O auxílio emergencial deixou de ser pago e temos um país ainda sem vacina e sem ajuda emergencial. Muitos economistas dizem que o primeiro trimestre será ruim. Vai ser necessário um programa social para os vulneráveis?

É claro que a pandemia não acabou. A necessidade de extensão não só do auxílio, mas dos outros estímulos para sustentar crédito e emprego, pode ser necessária se a economia volta a fechar por causa do coronavírus.

O problema é que se colocam duas questões. O Brasil não se preparou para isso. A gente poderia estar com uma confiança maior, sem estar tão vulnerável do ponto de vista fiscal. Existe uma incerteza em relação ao Brasil porque a gente deixou de fazer uma discussão sobre uma âncora fiscal de médio prazo.

Se o Congresso tivesse discutido e aprovado até novembro do ano passado a PEC Emergencial, a gente teria esse espaço fiscal. Já era previsível que a pandemia não acabaria em dezembro, o país deixou de fazer essa discussão e adiou para fevereiro.

Nós nos colocamos em uma situação vulnerável, não há espaço fiscal e o Brasil está prestes a perder a credibilidade se estender os estímulos que concedeu no ano passado. Qualquer medida de estímulos fiscais terá que vir acompanhada de outras medidas para fortalecer o teto de gastos. E é possível fazer essa discussão, mas é necessária vontade política.

Vários parlamentares falam em transformar o auxílio emergencial em um programa de transferência de renda. Como avalia essas propostas?

O auxílio não deve ser visto como um programa, de diminuição de desigualdade de renda. Ele foi importante, sustentou a renda daqueles que foram prejudicados pela pandemia e, como consequência, ele acabou reduzindo a pobreza.

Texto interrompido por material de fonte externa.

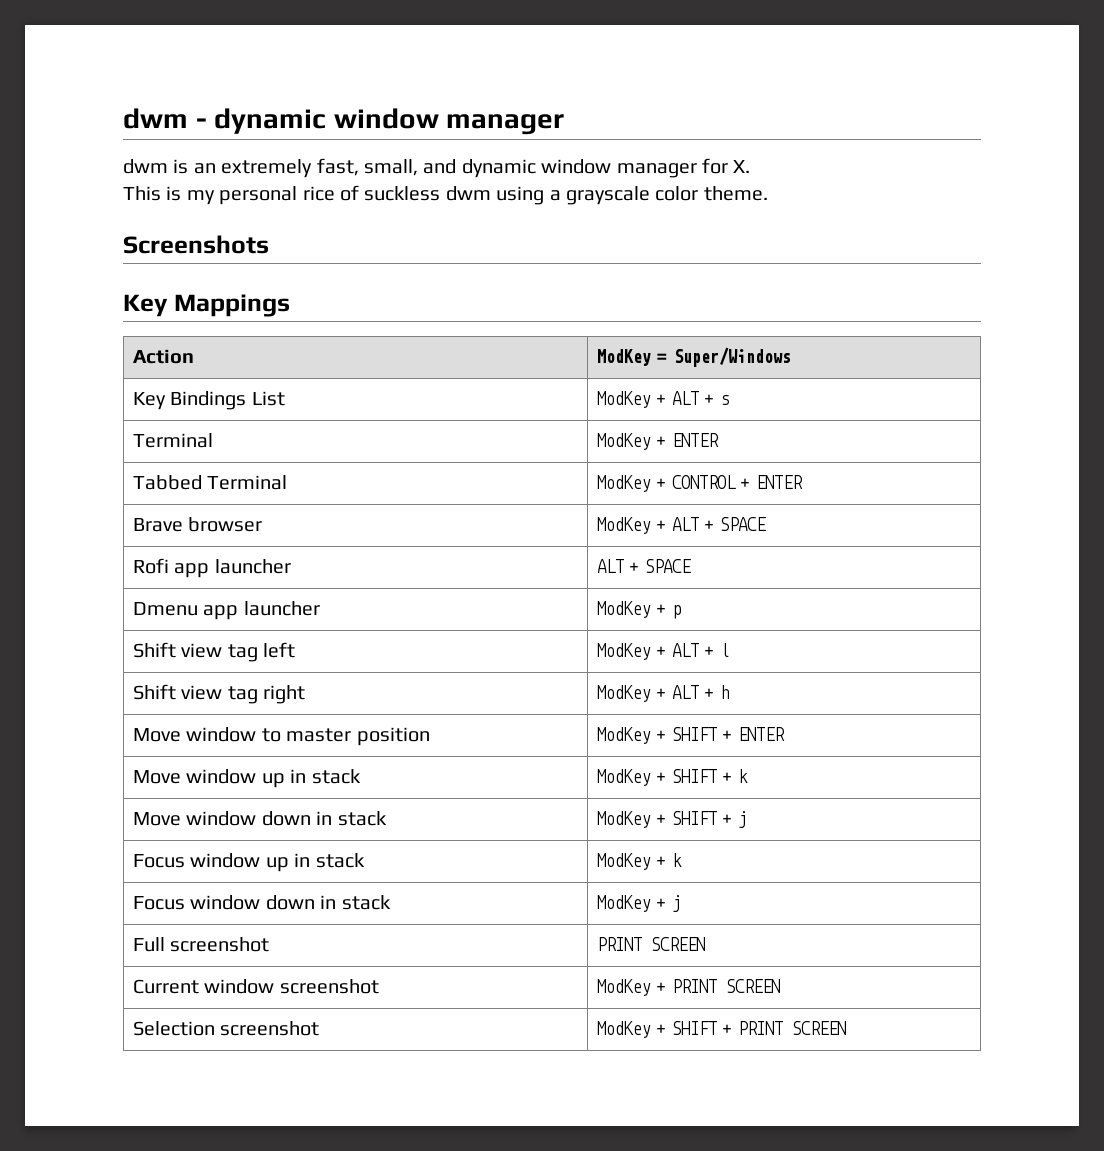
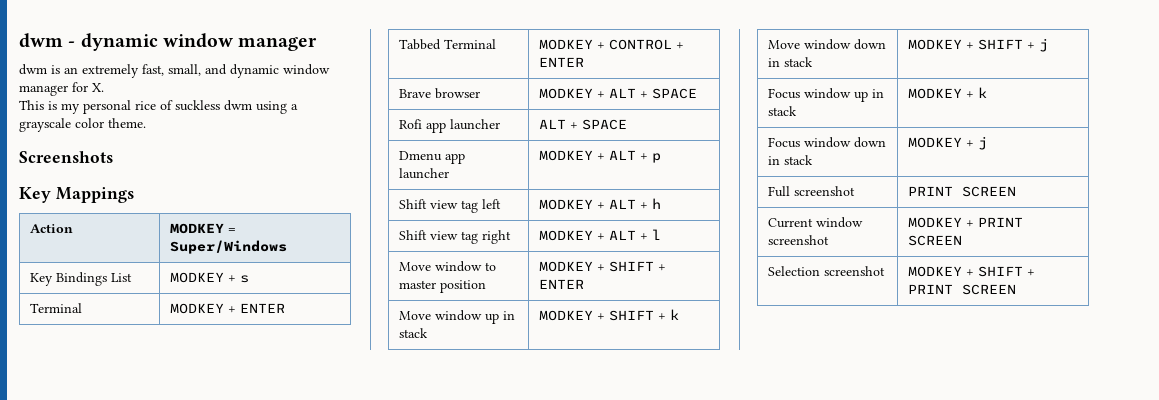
[596,349,651,366] ModKey -> [169,223,224,234] MODKEY
[596,391,699,408] ModKey + ALT -> [169,272,224,283] MODKEY
[596,433,651,450] ModKey -> [169,303,224,314] MODKEY
[596,475,651,492] ModKey -> [538,39,593,50] MODKEY
[596,517,651,534] ModKey -> [538,88,593,99] MODKEY
[596,601,651,618] ModKey -> [538,150,636,161] MODKEY + ALT
[596,643,729,660] ModKey + ALT + l -> [538,198,661,210] MODKEY + ALT + h
[596,685,729,702] ModKey + ALT + h -> [538,229,661,241] MODKEY + ALT + l
[596,727,651,744] ModKey -> [538,261,593,272] MODKEY
[596,769,651,786] ModKey -> [538,310,593,321] MODKEY
[596,811,651,828] ModKey -> [907,39,962,50] MODKEY
[596,853,651,870] ModKey -> [907,88,962,99] MODKEY
[596,895,651,912] ModKey -> [907,137,962,148] MODKEY
[596,979,651,996] ModKey -> [907,217,962,228] MODKEY
[596,1021,651,1038] ModKey -> [907,266,962,277] MODKEY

Ele foi superdimensionado e ele teve efeitos positivos na desigualdade, que diminuiu ao longo do ano passado. Mas ele não deve ser visto como a solução para redução da pobreza no Brasil.

Essa discussão precisa ser feita de modo diferenciado. Se o Brasil quiser lidar com a pobreza, é preciso pensar em um programa específico. Melhorar o Bolsa Família e aumentar o escopo de atuação. E haver outro programa específico para aqueles trabalhadores que, por motivos de pandemia ou grandes desastres, são retirados do mercado de trabalho e precisam de uma espécie de seguro.

Eles não necessariamente são os pobres que precisam do Bolsa Família, mas de um seguro. Essa proposta está no Senado.

E qual é o efeito de um programa de vacinação na economia?

A vacinação é a variável chave para o crescimento econômico neste ano e no ano que vem. Ela vai muito da questão sanitária, que é muito relevante. Mas sem uma campanha de vacinação efetiva, vai ser muito difícil a economia voltar a operar normalmente.

Com isso, você tem os mesmos problemas que ocorreram durante a pandemia, que é uma recuperação muito desigual. Só os setores que são permitidos funcionar sem grandes riscos permanecem abertos.

Os trabalhadores informais, que estão mais relacionados aos serviços, acabam sendo prejudicados. A vacinação é a chave para a recuperação da economia, porque sem ela o setor de serviços não vai conseguir voltar a sua normalidade.

Não adianta ter uma economia onde a produção e as vendas estejam superfortes e o setor de serviços fraco. O setor de serviços representa 60% da economia brasileira. Sem vacinação não é possível pensar em uma recuperação sustentável e rápida da economia.